Grünke bowmaking Germany
Klaus Grünke
This is a cello bow in the style of Nikolai Kittel, made by the German bowmaker Klaus Grünke in the Grünke family workshop in Beubenruth.
- Stamped: KLAUS GRUNKE
- weight: 80 grams fully haired
- round stick of dark orange brown Pernambuco
- ebony frog with Parisian eye of silver ring and mother-of-pearl center
- three-part silver and ebony button
- fine leather grip and silver windings
Klaus Grünke learned the craft of bow making from 1975 – 1978 with his father Richard Grünke in Bubenreuth. He received important impulses for his further professional career in the years 1980 – 1982 at the H. Weisshaar workshop in Los Angeles, where he devoted himself intensively to the restoration and study of old bows. After returning to Bubenreuth, he began working in his father’s workshop, where he made bows in his own model under his own name. His basic models are based on models by D. Peccatte and F.N. Voirin, and after intensive study, his bows in this model of selected Kittel bows have been very popular for years.
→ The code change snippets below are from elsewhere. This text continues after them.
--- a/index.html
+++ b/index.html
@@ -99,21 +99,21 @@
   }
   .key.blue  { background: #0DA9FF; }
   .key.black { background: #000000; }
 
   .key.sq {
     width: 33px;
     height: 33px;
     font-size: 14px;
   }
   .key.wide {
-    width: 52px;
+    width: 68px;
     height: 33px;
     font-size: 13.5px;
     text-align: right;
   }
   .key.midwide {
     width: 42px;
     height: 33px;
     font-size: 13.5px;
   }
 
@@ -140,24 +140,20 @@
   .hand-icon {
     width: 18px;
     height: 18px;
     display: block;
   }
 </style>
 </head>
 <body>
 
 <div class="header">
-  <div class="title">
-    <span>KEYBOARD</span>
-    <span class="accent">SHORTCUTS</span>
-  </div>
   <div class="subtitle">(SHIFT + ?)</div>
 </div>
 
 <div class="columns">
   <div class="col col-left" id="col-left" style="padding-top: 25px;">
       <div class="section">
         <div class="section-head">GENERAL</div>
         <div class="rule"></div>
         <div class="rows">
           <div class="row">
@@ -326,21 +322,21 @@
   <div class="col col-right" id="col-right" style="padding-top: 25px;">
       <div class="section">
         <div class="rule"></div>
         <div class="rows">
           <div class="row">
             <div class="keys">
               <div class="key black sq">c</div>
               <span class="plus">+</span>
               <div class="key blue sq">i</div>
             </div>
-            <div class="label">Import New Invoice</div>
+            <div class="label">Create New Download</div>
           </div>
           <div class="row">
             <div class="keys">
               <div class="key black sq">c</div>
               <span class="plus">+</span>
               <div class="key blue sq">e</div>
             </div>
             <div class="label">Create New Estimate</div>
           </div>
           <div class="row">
At the beginning of his professional career, he participated very successfully in several international competitions and was subsequently appointed as a jury member in many competitions.
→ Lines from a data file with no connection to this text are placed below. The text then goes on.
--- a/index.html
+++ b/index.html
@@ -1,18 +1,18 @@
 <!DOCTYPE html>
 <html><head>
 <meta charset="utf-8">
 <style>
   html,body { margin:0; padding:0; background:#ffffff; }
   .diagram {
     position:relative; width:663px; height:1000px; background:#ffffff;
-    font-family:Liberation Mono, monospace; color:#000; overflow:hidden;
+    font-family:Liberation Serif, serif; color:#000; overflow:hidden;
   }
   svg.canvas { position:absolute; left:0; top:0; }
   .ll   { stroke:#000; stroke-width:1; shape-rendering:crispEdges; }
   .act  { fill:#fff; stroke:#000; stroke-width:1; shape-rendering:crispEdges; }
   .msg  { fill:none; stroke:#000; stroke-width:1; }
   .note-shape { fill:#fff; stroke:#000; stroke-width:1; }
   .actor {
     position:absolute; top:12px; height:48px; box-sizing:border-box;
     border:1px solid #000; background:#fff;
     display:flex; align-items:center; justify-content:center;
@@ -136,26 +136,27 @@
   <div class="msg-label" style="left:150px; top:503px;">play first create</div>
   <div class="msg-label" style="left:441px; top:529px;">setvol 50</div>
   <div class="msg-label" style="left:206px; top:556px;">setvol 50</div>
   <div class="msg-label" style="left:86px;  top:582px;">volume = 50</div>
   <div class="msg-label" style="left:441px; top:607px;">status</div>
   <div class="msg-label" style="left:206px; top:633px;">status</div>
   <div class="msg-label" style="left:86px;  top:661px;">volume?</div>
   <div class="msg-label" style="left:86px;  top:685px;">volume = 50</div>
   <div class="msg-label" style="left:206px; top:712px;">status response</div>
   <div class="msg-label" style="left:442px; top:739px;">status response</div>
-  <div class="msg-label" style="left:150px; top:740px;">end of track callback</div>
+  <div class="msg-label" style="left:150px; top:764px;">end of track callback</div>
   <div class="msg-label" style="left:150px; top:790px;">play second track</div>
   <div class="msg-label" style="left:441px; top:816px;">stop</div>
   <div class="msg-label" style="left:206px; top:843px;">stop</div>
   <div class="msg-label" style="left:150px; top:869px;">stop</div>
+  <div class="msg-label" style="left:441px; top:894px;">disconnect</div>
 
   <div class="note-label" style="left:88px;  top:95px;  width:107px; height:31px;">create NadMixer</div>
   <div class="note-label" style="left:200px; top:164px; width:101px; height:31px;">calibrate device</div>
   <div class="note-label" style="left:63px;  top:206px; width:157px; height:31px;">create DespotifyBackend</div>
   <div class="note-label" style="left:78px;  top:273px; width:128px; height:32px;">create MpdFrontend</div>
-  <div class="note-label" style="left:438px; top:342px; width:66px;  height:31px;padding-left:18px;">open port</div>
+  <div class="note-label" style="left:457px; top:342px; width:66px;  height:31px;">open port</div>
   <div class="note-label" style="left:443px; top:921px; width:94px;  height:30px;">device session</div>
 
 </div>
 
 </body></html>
In addition to his work as a bow maker, Klaus Grünke is also very intensively involved with various theoretical aspects of his profession. In 2000, together with his colleagues Hans Karl Schmidt and Wolfgang Zunterer, he wrote and published the encyclopaedic work “German Bowmakers”. This work was followed in 2011 by a comprehensive publication on “The Bows of Nikolai Kittel”, which he published together with his colleagues Josef Gabriel and Yung Chin.
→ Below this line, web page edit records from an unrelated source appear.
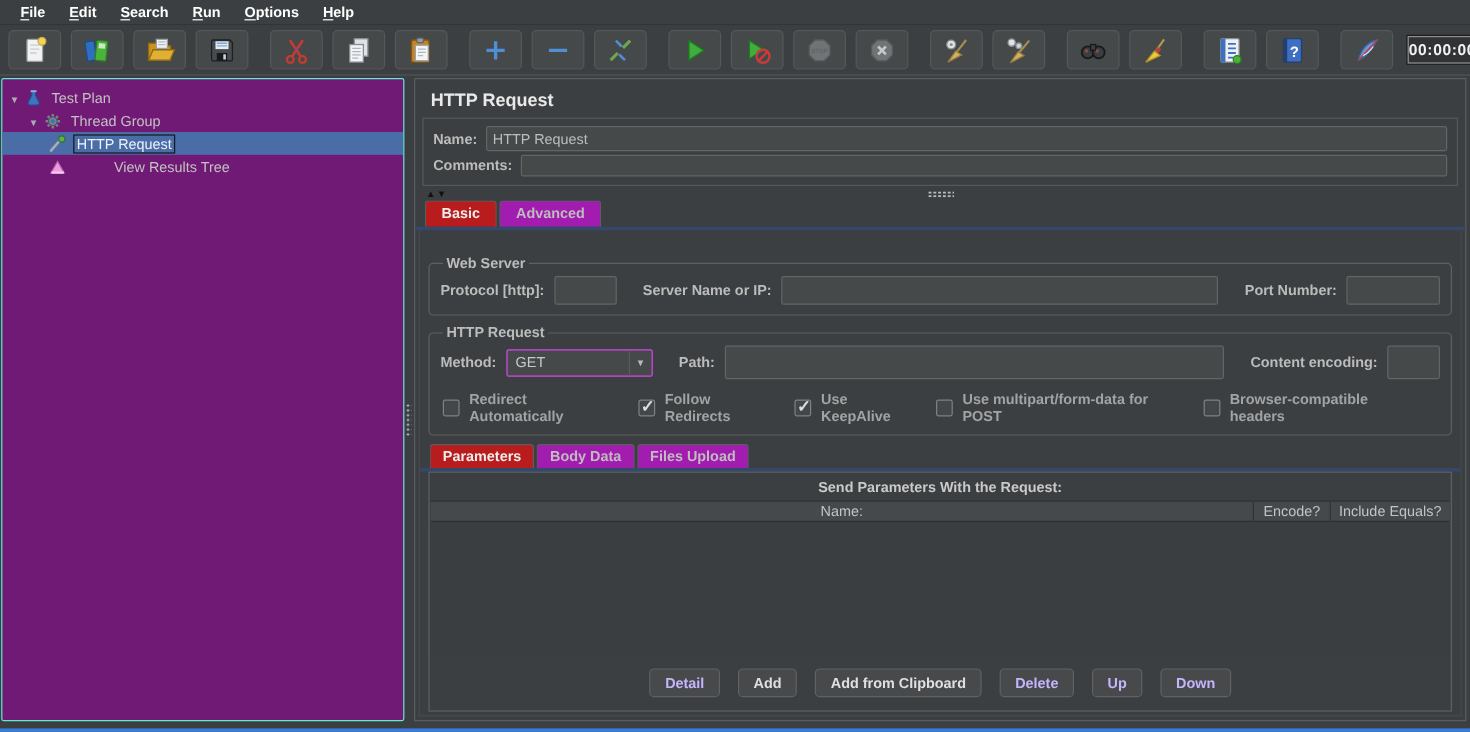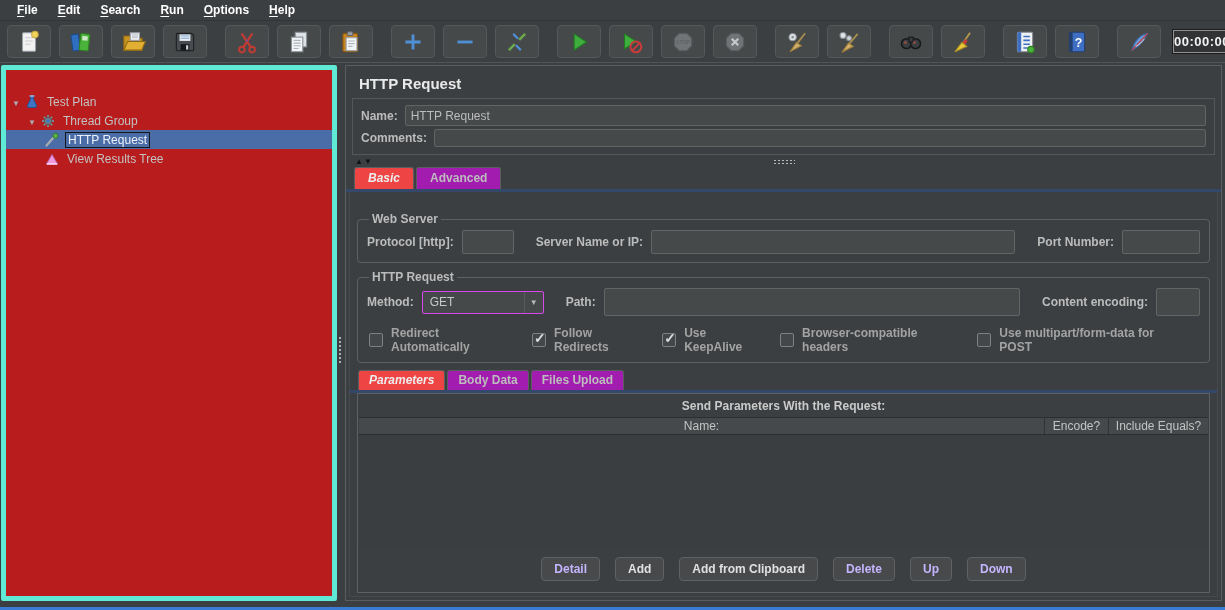--- a/index.html
+++ b/index.html
@@ -15,21 +15,21 @@
   
   .toolbar { height:42px; display:flex; align-items:center; padding:0 7px; background:#3c3f41; border-bottom:1px solid #515558; }
   .tgroup { display:flex; }
   .tgroup + .tgroup { margin-left:10px; }
   .tbtn { width:44px; height:33px; margin-right:8px; border-radius:4px; background:#46494a; border:1px solid #54585a; display:flex; align-items:center; justify-content:center; }
   .tbtn svg { width:26px; height:26px; }
   .timer { margin-left:4px; width:64px; height:23px; background:#313335; border:1px solid #919191; box-shadow:0 0 0 1px #1c1c1c; color:#f2f2f2; font-size:13px; font-weight:bold; display:flex; align-items:center; justify-content:center; letter-spacing:.5px; }
 
   
   .content { position:absolute; top:64px; bottom:3px; left:0; right:0; display:flex; }
-  .tree-panel { width:336px; margin:1px 0 6px 1px; border:5px solid #5eead4; border-radius:2px; background:#b91c1c; padding-top:22px; overflow:hidden; }
+  .tree-panel { width:336px; margin:1px 0 6px 1px; border:1px solid #5eead4; border-radius:2px; background:#701a75; padding-top:6px; overflow:hidden; }
   .trow { height:19px; display:flex; align-items:center; font-size:12px; color:#c2c2c2; white-space:nowrap; cursor:default; }
   .trow.selected { background:#4a6da8; color:#eef2f8; }
   .texp { width:12px; text-align:center; flex:none; }
   .texp::after { content:"▼"; font-size:8px; color:#a9adb2; }
   .ticon { flex:none; margin:0 5px 0 2px; display:flex; }
   .ticon svg { width:16px; height:16px; }
   .tlabel { padding:0 2px; }
   .trow.selected .tlabel { border:1px solid #16171a; }
 
   .vsplit { width:8px; position:relative; }
@@ -48,21 +48,21 @@
   .nc-box .tfield { flex:1; }
   .comments-row .tfield { height:18px; }
 
   .hsplit { height:12px; display:flex; align-items:center; padding:0 9px; position:relative; }
   .updown { font-size:8px; color:#111; letter-spacing:1px; }
   .hgrip { position:absolute; left:50%; top:4px; width:22px; height:6px; transform:translateX(-50%);
            background-image:radial-gradient(circle, #b8bcc0 0.9px, transparent 1px); background-size:4px 3px; }
 
   .tabbar { display:flex; align-items:flex-end; padding-left:8px; }
   .tab { padding:3px 13px 4px; font-size:12px; font-weight:bold; color:#bdbdbd; background:#a21caf; border:1px solid #5a5e60; border-bottom:none; border-radius:3px 3px 0 0; margin-right:2px; cursor:default; }
-  .tab.selected { background:#ef4444; color:#ededed;font-style:italic; }
+  .tab.selected { background:#b91c1c; color:#ededed; }
   .tab-underline { height:3px; background:#33486b; }
   .tab-content { flex:1; min-height:0; display:flex; flex-direction:column; margin:0 3px 3px; border:1px solid #474a4c; border-top:none; padding-top:18px; }
 
   fieldset.group { margin:2px 7px 5px; border:1px solid #5e6163; border-radius:4px; padding:1px 9px 8px; }
   fieldset.group legend { font-size:12px; font-weight:bold; color:#bcbcbc; padding:0 3px; margin-left:2px; }
   .ws-row { margin-top:3px; }
   .ws-row label { margin:0 8px 0 0; }
   .ws-row .gap { width:22px; flex:none; }
   .w52 { width:52px; flex:none; height:24px; }
   .w78 { width:78px; flex:none; height:24px; }
@@ -314,21 +314,21 @@
         </div>
         <div class="trow selected" style="padding-left: 36px;">
           <span class="ticon">
             <svg viewBox="0 0 16 16">
               <path d="M2.5 13.5l7-8" stroke="#a8adb2" stroke-width="2.2" stroke-linecap="round"></path>
               <circle cx="11.5" cy="3.8" r="2.6" fill="#59b24a" stroke="#37732c"></circle>
             </svg>
           </span>
           <span class="tlabel">HTTP Request</span>
         </div>
-        <div class="trow" style="padding-left: 36px;">
+        <div class="trow" style="padding-left: 36px; gap: 32px;">
           <span class="ticon">
             <svg viewBox="0 0 16 16">
               <path d="M2.5 13L8 3.5 13.5 13z" fill="#ef9ade" stroke="#b862a8"></path>
               <path d="M2.8 12.9h10.4" stroke="#f6cdf0" stroke-width="1.8"></path>
             </svg>
           </span>
           <span class="tlabel">View Results Tree</span>
         </div>
       </div>
 
@@ -400,25 +400,25 @@
               <div class="check">
                 <span class="checkbox checked"></span>
                 <span>Follow Redirects</span>
               </div>
               <div class="check">
                 <span class="checkbox checked"></span>
                 <span>Use KeepAlive</span>
               </div>
               <div class="check">
                 <span class="checkbox"></span>
-                <span>Browser-compatible headers</span>
+                <span>Use multipart/form-data for POST</span>
               </div>
               <div class="check">
                 <span class="checkbox"></span>
-                <span>Use multipart/form-data for POST</span>
+                <span>Browser-compatible headers</span>
               </div>
             </div>
         </fieldset>
 
         <div class="tabbar params-tabs" id="param-tabs">
             <div class="tab selected">Parameters</div>
             <div class="tab">Body Data</div>
             <div class="tab">Files Upload</div>
           </div>
         <div class="tab-underline"></div>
Klaus Grünke is a member of the Verband Deutscher Geigenbauer und Bogenmacher e.V. ( VDG) and the renowned international violin and bow makers’ association EILA, Entente International de Luthiers et Archetiers.
He also plays an active and leading role in the IPCI, International Pernambuco Conservation Initiative, which was founded by bow makers from all over the world in Paris in 2001. The aim of this organization is the protection and replanting of the rare pernambuco tree, which is indispensable for bow making, as well as the introduction of sustainable use.